- Work to complete
The job is to find each line in the entries holding the string "tutorial" and copy that line.

[Given entries Boundary: Start]

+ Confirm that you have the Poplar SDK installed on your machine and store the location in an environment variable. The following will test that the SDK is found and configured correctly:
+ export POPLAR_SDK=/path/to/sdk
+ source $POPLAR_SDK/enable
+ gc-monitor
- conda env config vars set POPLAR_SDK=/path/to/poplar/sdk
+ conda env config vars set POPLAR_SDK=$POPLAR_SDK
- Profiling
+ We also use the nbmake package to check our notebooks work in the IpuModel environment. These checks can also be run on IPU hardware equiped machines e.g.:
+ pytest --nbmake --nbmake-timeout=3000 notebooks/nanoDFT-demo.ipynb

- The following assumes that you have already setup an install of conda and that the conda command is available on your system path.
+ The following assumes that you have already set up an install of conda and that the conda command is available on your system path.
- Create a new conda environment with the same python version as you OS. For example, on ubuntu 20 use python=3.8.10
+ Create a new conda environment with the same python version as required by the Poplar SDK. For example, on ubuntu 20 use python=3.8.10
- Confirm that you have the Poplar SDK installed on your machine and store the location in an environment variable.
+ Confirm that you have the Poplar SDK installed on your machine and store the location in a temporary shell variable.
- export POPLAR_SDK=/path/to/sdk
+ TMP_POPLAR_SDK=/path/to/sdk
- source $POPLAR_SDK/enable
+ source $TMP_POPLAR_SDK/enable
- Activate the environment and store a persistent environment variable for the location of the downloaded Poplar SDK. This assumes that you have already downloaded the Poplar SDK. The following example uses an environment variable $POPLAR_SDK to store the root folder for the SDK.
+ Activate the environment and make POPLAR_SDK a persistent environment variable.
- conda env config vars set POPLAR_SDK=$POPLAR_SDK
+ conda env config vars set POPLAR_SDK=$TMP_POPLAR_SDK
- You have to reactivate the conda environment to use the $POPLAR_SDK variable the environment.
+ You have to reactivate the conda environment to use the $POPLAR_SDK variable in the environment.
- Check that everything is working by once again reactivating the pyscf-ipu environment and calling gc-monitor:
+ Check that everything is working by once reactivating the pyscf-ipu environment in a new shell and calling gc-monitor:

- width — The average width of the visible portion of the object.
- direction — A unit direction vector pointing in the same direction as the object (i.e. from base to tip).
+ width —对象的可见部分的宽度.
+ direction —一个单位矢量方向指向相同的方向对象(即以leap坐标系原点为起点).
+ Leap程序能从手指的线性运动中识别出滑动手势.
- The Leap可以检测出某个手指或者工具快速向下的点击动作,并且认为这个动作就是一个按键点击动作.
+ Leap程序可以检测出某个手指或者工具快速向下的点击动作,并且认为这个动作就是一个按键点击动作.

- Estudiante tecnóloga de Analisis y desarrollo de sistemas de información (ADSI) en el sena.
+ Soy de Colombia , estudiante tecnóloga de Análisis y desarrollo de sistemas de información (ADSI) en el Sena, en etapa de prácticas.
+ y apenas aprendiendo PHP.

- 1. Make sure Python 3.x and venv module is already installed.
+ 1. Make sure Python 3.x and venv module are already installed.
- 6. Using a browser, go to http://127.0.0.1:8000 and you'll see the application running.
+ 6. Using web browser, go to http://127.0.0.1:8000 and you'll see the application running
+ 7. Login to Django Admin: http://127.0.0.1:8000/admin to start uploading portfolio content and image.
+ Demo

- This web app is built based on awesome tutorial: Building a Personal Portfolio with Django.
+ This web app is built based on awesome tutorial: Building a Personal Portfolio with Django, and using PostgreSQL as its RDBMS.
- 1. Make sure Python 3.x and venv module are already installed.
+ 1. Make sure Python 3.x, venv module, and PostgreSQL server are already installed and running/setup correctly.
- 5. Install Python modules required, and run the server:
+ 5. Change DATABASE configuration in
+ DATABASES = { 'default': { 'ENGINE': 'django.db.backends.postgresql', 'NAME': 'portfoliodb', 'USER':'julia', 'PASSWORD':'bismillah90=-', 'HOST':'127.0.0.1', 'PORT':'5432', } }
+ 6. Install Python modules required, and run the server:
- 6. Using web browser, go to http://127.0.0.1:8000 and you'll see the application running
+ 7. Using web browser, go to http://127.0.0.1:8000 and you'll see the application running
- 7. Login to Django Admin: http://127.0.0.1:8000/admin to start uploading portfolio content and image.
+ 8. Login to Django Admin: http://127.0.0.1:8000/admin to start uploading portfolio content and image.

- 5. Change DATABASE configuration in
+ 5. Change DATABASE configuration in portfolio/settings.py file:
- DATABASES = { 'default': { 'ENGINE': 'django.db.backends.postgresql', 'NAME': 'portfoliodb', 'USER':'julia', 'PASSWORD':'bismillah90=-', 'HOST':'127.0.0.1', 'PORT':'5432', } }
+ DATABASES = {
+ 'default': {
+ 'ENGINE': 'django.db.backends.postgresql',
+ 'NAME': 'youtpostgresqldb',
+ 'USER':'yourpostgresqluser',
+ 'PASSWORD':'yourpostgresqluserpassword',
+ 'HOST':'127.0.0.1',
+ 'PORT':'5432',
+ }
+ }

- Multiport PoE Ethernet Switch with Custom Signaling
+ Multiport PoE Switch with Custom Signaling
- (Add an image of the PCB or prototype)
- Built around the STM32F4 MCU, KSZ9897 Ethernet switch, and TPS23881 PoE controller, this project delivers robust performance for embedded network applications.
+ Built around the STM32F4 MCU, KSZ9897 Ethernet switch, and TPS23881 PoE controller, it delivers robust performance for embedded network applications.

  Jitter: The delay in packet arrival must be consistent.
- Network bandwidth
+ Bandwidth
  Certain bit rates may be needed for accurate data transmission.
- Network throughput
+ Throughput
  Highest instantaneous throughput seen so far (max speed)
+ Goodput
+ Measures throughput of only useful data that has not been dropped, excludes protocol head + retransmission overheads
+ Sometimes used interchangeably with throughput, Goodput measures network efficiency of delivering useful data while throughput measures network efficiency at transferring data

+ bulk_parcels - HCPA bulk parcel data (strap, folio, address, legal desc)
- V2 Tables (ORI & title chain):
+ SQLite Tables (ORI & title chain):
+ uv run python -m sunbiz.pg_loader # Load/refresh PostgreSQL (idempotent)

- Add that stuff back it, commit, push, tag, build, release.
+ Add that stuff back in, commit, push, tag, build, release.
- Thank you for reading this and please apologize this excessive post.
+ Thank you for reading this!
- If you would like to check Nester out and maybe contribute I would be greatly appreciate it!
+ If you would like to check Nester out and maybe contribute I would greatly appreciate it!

[Given entries Boundary: End]

- Output for this exercise
- This web app is built based on awesome tutorial: Building a Personal Portfolio with Django.
+ This web app is built based on awesome tutorial: Building a Personal Portfolio with Django, and using PostgreSQL as its RDBMS.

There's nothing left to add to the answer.